### Difference listings
----------------

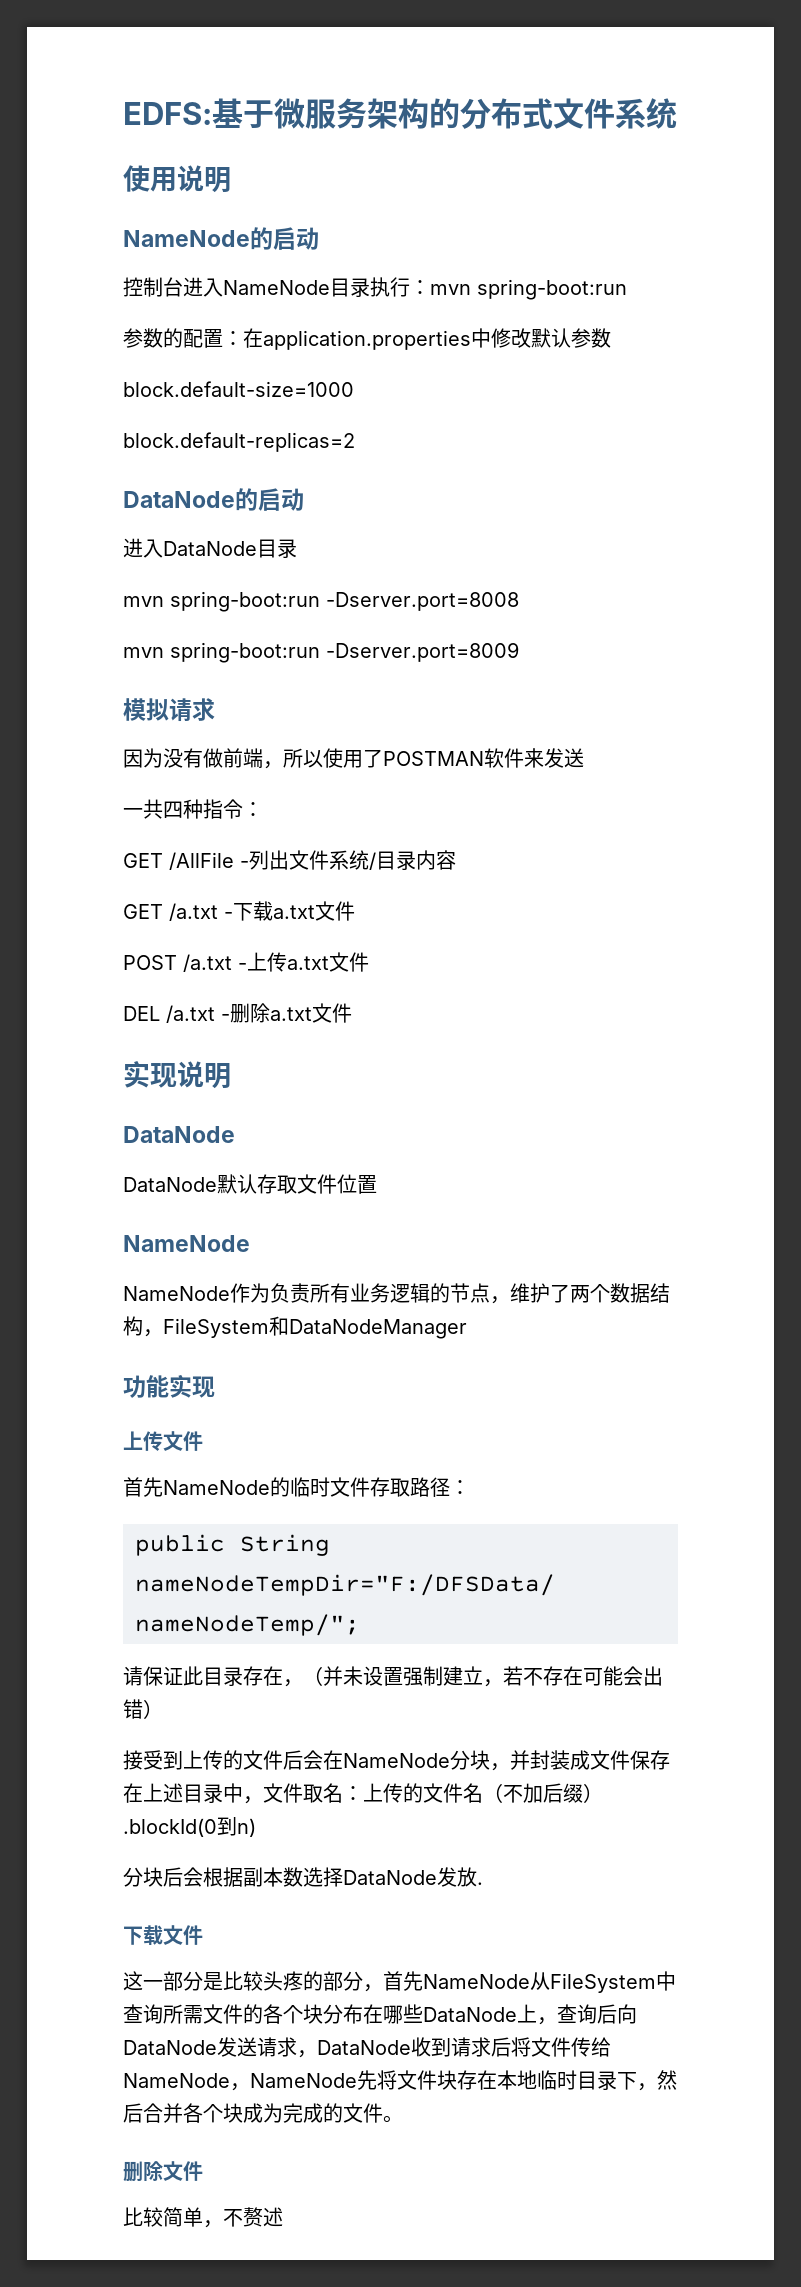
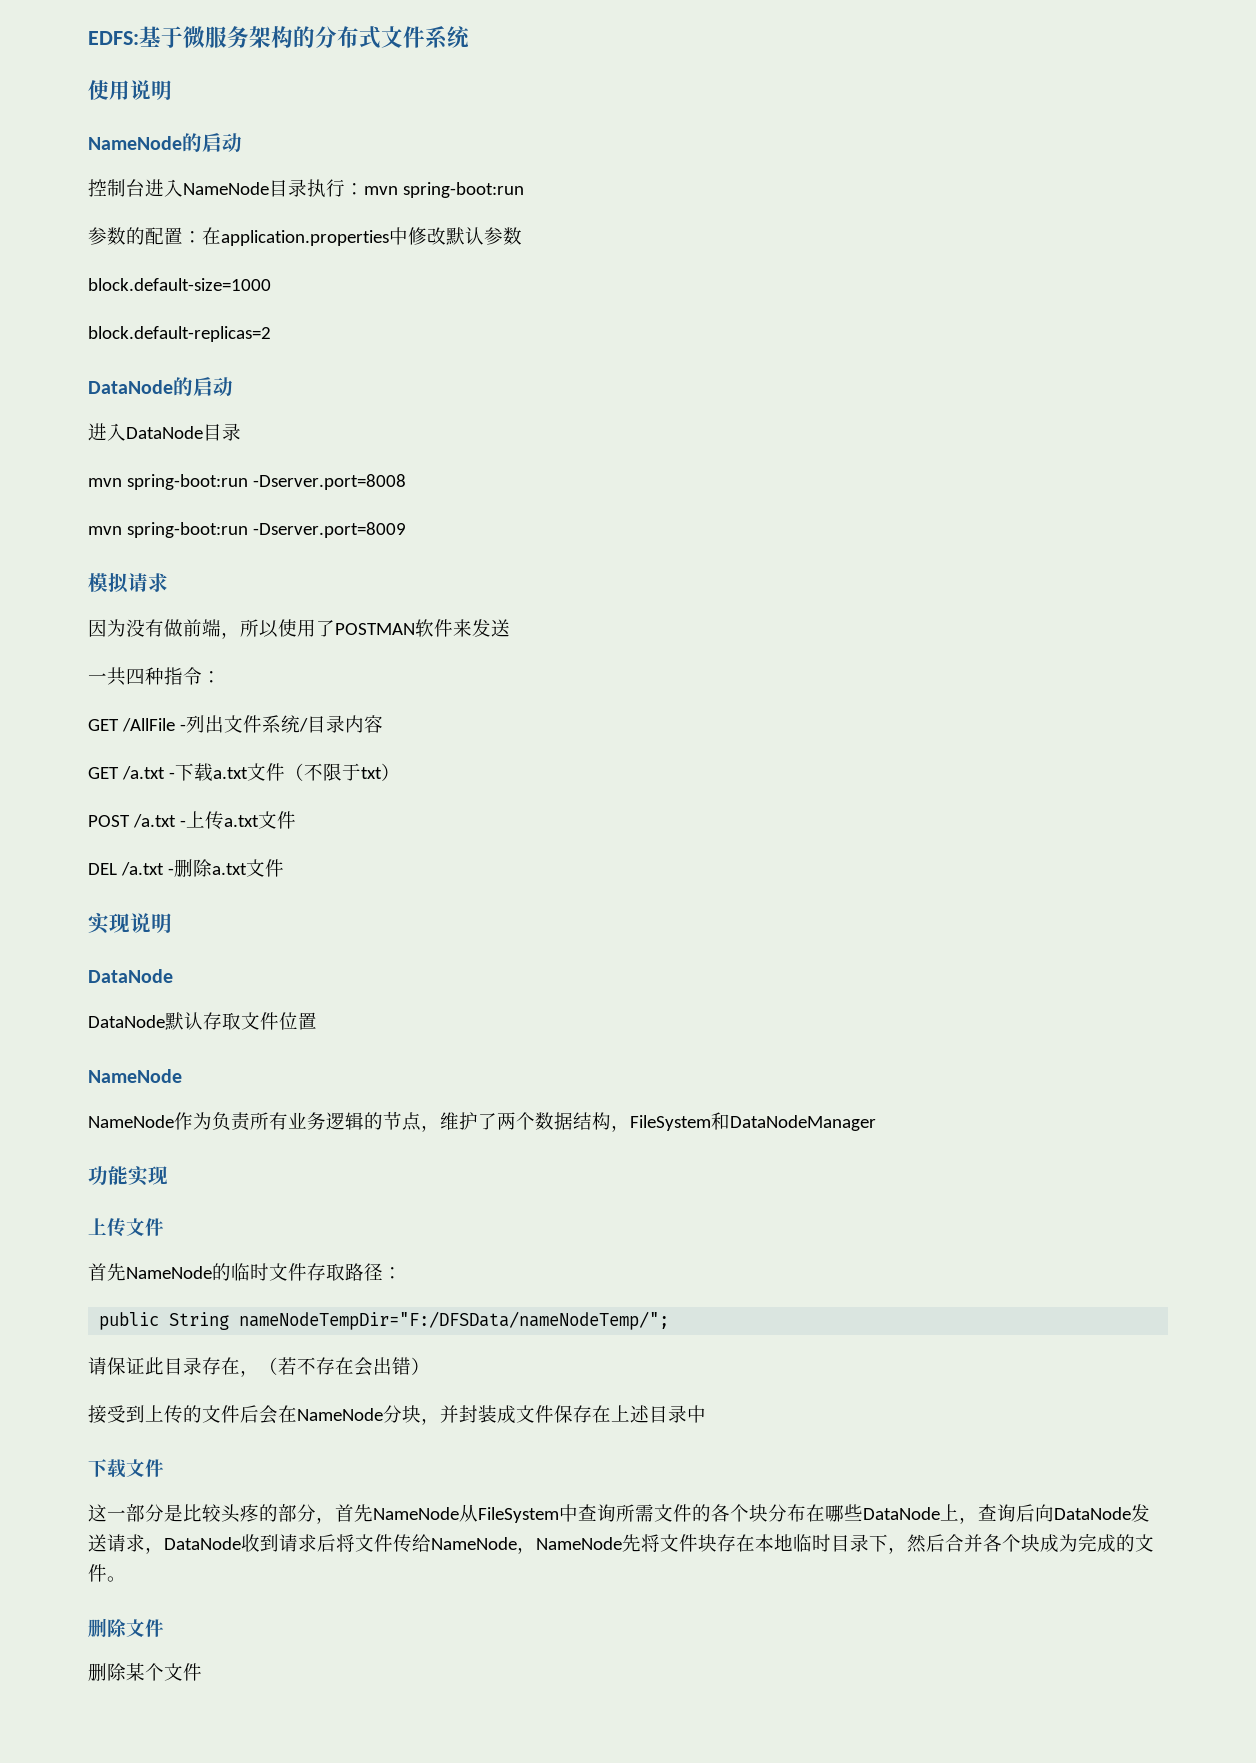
(355, 911) none -> [284,763,400,781] （不限于txt）
[323,1666,503,1687] 并未设置强制建立， -> (278, 1366) none
[583,1666,623,1686] 可能 -> (354, 1366) none
[243,1783,603,1804] [123,1817,256,1837] [123,1867,483,1887] ，文件取名：上传的文件名（不加后缀）.blockId(0到n) // 分块后会根据副本数选择DataNode发放. -> (706, 1414) none
[123,2207,283,2228] 比较简单，不赘述 -> [88,1663,202,1681] 删除某个文件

----------------

### To do
Type out the data above once more, exactly, with no images included.

### Problem solution
(355, 911) none -> [284,763,400,781] （不限于txt）
[323,1666,503,1687] 并未设置强制建立， -> (278, 1366) none
[583,1666,623,1686] 可能 -> (354, 1366) none
[243,1783,603,1804] [123,1817,256,1837] [123,1867,483,1887] ，文件取名：上传的文件名（不加后缀）.blockId(0到n) // 分块后会根据副本数选择DataNode发放. -> (706, 1414) none
[123,2207,283,2228] 比较简单，不赘述 -> [88,1663,202,1681] 删除某个文件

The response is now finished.